Where do I start?
Being told I need statins with a cholesterol of 4.5 mmol/l. When earlier use left me in pain with a cholesterol of 6.4 mmol/l. I now eat butter no marg too, heh heh.
Being told we are at more risk of just about anything. IMO we're monitored more, period! Also the self fulfilling prophecy aspects of this are disturbing. How about focusing on keeping us healthy for a change and without chucking chemicals at the mere distant site of an 'abnormality'?
Being told that a sugar of 27-33 mmol/l (500-600 mg/dl)is not grounds for admission if there are no ketones (you still rapidly dehydrate), and due to ongoing abnormal bleeding from sets and injection sites.
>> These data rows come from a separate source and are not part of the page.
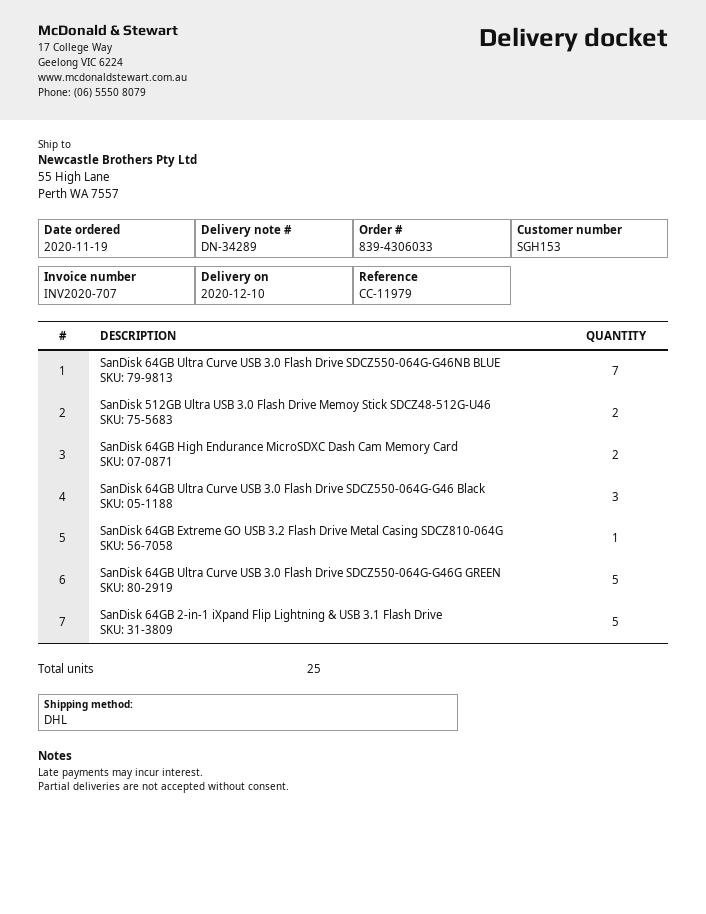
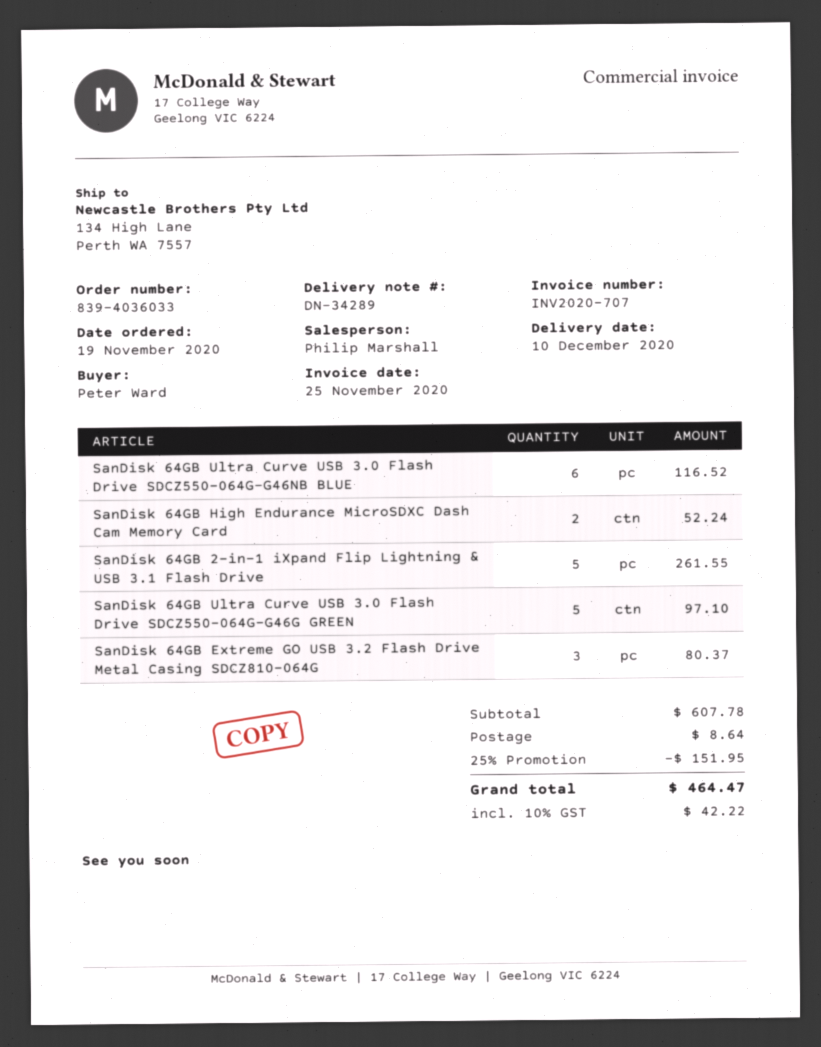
order number: 839-4306033 -> 839-4036033
ship to: 55 High Lane, Perth WA 7557 -> 134 High Lane, Perth WA 7557
SanDisk 64GB Ultra Curve USB 3.0 Flash Drive SDCZ550-064G-G46NB BLUE: 7 -> 6
SanDisk 512GB Ultra USB 3.0 Flash Drive Memoy Stick SDCZ48-512G-U46: 2 -> none
SanDisk 64GB Ultra Curve USB 3.0 Flash Drive SDCZ550-064G-G46 Black: 3 -> none
SanDisk 64GB Extreme GO USB 3.2 Flash Drive Metal Casing SDCZ810-064G: 1 -> 3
In my experience we make a lot of medics nervous. Simply because we know more about ourselves and the condition than they do.
I could go on!
It ain't easy being D!! Especially when you bring others, who don't have to deal with it on a day to day basis, into it!! I generally do just fine with my control. So much so that even on the odd occasion where it impacts me enough to do something others are not familiar with, they have to remind themselves that I have this condition. It can just be that easy to not remember for them, while I can not really relax about it, no breaks or vacations for us!!
When sharing my diagnosis with a co-worker, she said, "Don't worry, diabetes is really easy to manage." My jaw almost hit the floor! Fortunately, another co-worker who had T1 in his family was also in the conversation, and he helped me clear up that misconception.
Another thing... I've never had a bad low in the presence of my mom & sisters, but they get this anxious look and tone of voice when they think I might need to eat something. So patronizing!
Don't usually see the need in including others, as much as possible, with my lows. Needing others to take care of me is an uncomfortable thought. Haven't cared for it in the past either, when I was helped by others. Glad they did help me, just believe I should be able to take care of myself, and encourage others to do the same!
Dean, I absolutely agree. Unfortunately, my dad (who had T1) always insisted he was fine when he was having a hypo and refused to eat anything. Everyone in my family had to save his life many times and there were some scary moments over the years. I think my family worries that it will be the same with me, but thanks to my dad's example, I'm vigilant about checking my sugar and doing my best to avoid and treat lows.
And with a low I know I too can be quite uncooperative, even aggressive. Not sure people realize how that can affect ones behavior but I know I wasn't ever in control during those episodes, was just told about them after coming to my senses. I have seen the scared look others close to me get when I am struggling with a low too. So many reasons to stay in good control but I also believe taking care of it myself has caused me to become heartier as a T1.
The worst for me was a fellow Type 2 that said to someone else in my presence" Gary takes insulin now." He said it with pity in his voice like I have a much worse disease than him. I don't need to be pitied because I think I'm doing great and would venture to guess that I have better control than him. I don't need to be pitied because I'm exercising my best treatment option.
It's amazing how hurtful other people's ignorance can be.
Or the idiots who suggest that it's a punishment from God....because I did not surrender or trusted him enough or whatever! HELLO....it's life...s@@t happens!!
I work in a hospital laboratory (we run the tests that give A1c results and stuff like that). I am a Type 1 in my 20's.
A morbidly obese co-worker commented on my food choices during a holiday potluck. She said, in front of the rest of our staff, that I must want to lose my feet and go blind.
As she ate a Triple Whopper with a piece of pie beside it.
omgosh Red....bet you nearly smacked her!!
Don't about Red but would have taken great effort on my part not to, Even more effort not to use a few four letter words.